Sobras de memória
- Beto Scandiuzzi

- 3 de abr. de 2020
- 2 min de leitura
Desci num salto os três degraus da escada da porta da entrada na lateral da antiga casa onde morávamos, ainda a tempo de ver minha mãe terminar de controlar com sua régua de metal os litros de leite que o caminhão do Lacticínio vinha buscar cada manhã. Eu vestia a roupa de todo dia, calça curta de brim cáqui, suspensórios e camisa xadrez. Meus pés descalços logo sentiram a terra fresca e umedecida pelo orvalho da madrugada. O Sultão correu em minha direção balançando o rabo, eu lhe fiz um carinho e ele voltou para o seu lugar de sentinela.
Cruzei o portão e poderia ter virado à esquerda, contornado o quintal da nossa casa e entes de cruzar a linha do trem encontraria uma faixa de mato e ervas-cidreiras, onde me escondi quando os padres vieram me buscar para me levar ao seminário. Mas acabei virando à direita pela rua cascalhada, fiz que não vi a tia Olinda, que saia pelo portão da sua casa, certeza de que iria me pedir um adjutório, e logo à direita corri os olhos gulosos pelo quintal do tio Luís, comprido e cheio de frutas.

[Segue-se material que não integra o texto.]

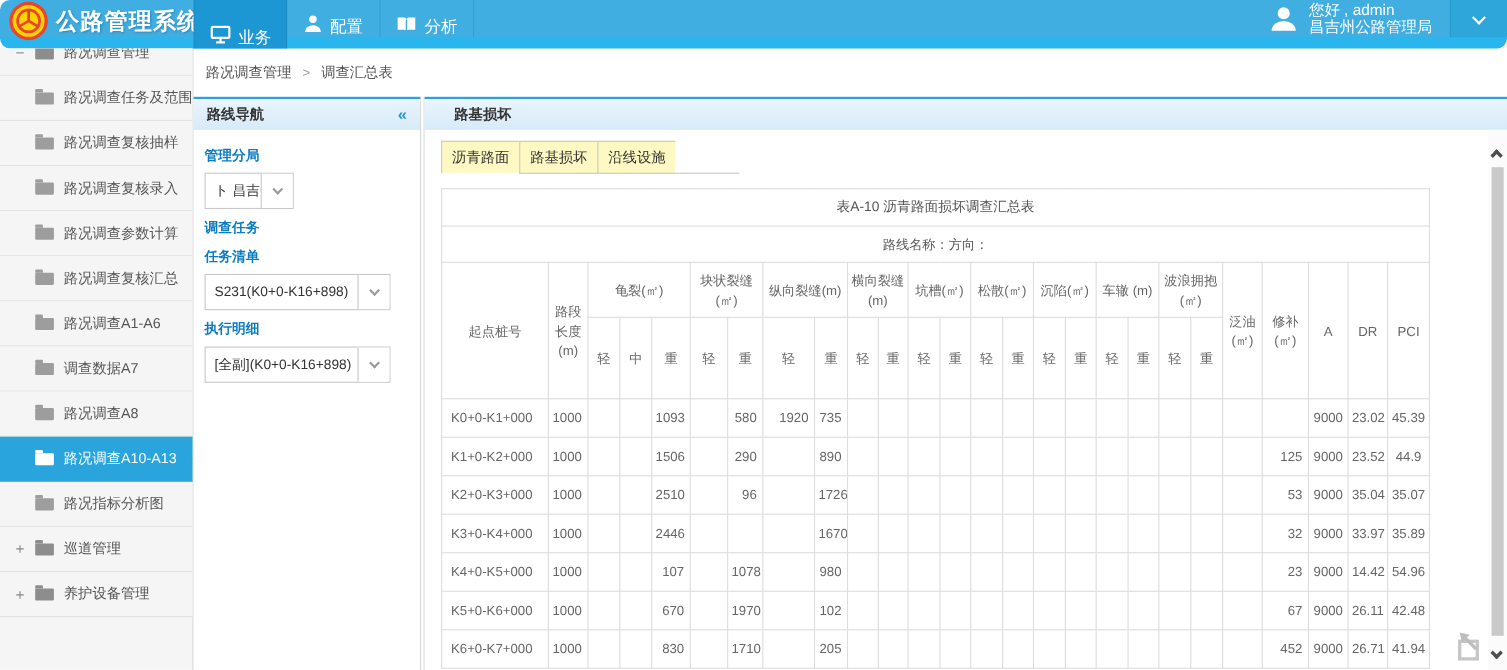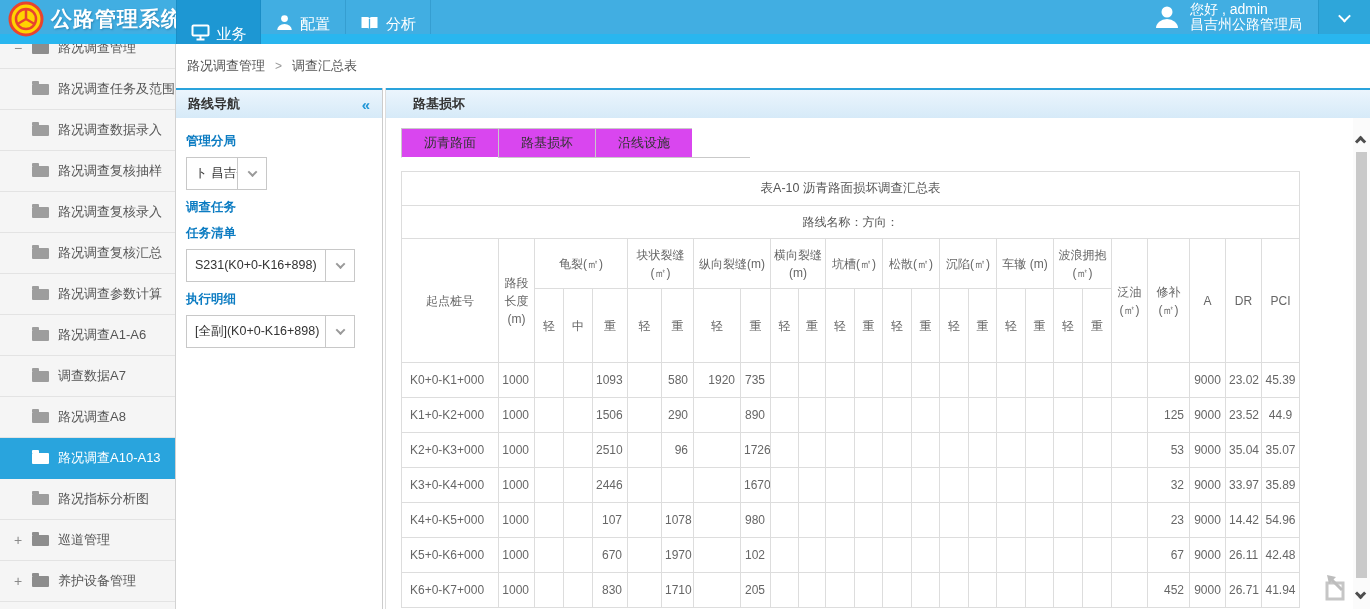"公路管理系统" .topbar { border-radius: none -> 9px }
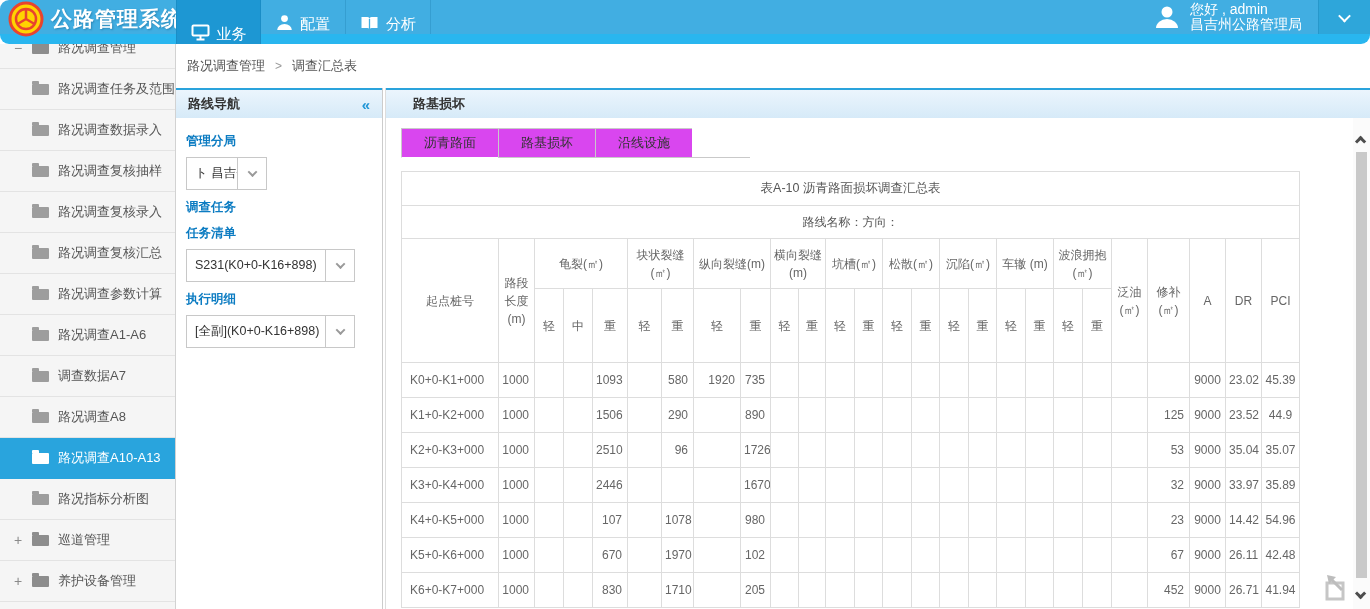"路况调查数据录入" div.s-item { html: <div> <div> <span></span> <span></span> <span>路况调查数据录入</span> </div> </div> -> none }
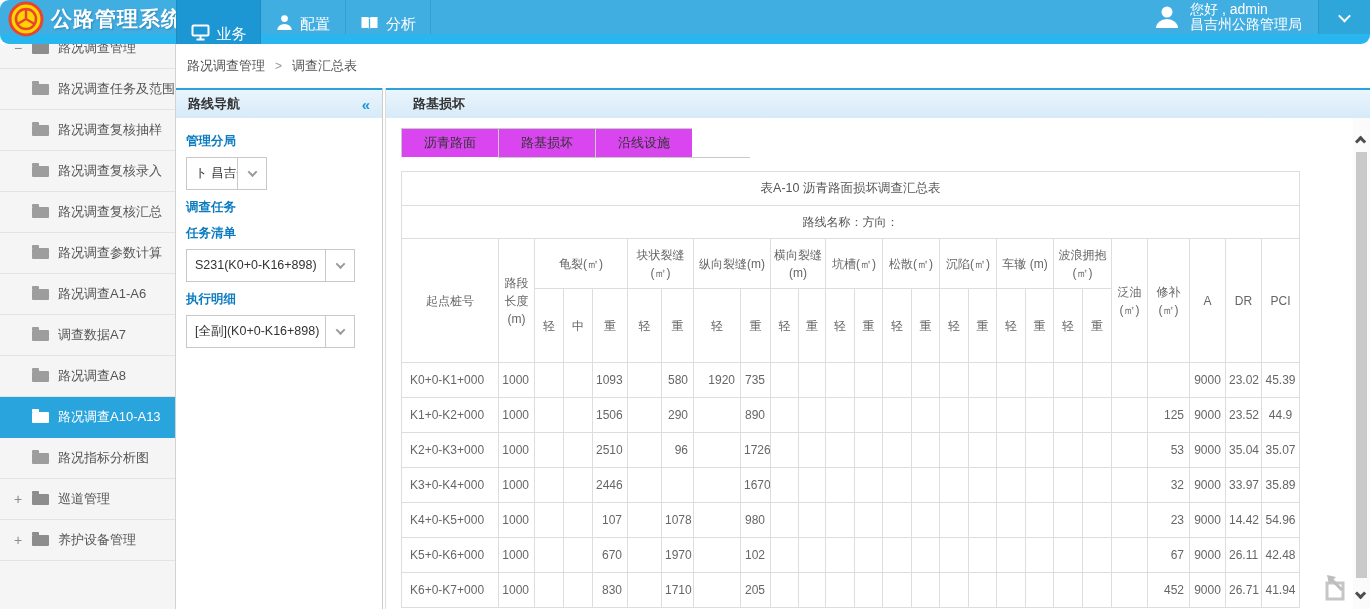"沥青路面" .tab { background: #d946ef -> #fef9c3; padding: 0 22px -> 0 9px }
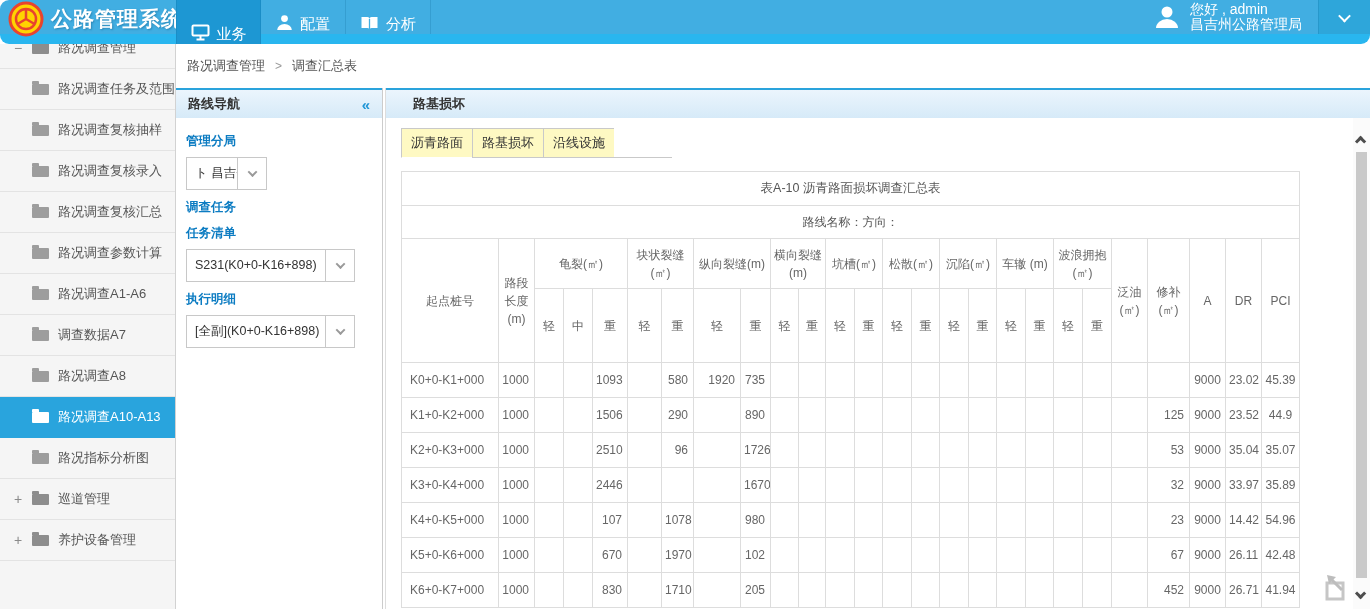"路况调查复核汇总" div.s-item { order: before "路况调查参数计算" -> after "路况调查参数计算" }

– Você quer uma romã? Você gosta de mamão? – perguntou ele, uma repetição diária, na sua voz rouca e cansada.
Ia dizer que sim, já sabendo que ele me daria a romã, mas não o mamão, mas minha resposta foi abafada pelo barulho da máquina de beneficiar arroz que estava em frente, num prédio gigante e que à noite era visitado por assombrações.

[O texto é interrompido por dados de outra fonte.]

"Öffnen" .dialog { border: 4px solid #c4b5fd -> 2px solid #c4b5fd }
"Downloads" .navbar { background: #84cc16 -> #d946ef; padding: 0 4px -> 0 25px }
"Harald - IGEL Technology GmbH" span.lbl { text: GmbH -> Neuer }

Logo adiante, encontrei Frei Rosalvo, que descia do seu Jeep azul em frente à igreja de Santo Antônio, em forma de cruz, torre em três andares e uma cruz de ferro no topo que se iluminava à noite. Enquanto fazia o sinal da cruz, Frei Rosalvo me lembrou da missa que deveríamos ir rezar no Canindé, era o quinto domingo do mês. No sábado seguinte era a vez da fazenda Pedra Branca.
Do outro lado da rua o tio Tunin, sentado numa cadeira encostada na parede da casa que havia sido do seu pai, meu bisavô, lia a bíblia ou algum livro do Zarur. E eu podia ouvir longe La Paloma, com Billy Vaughn, girando na vitrola do Jorjão.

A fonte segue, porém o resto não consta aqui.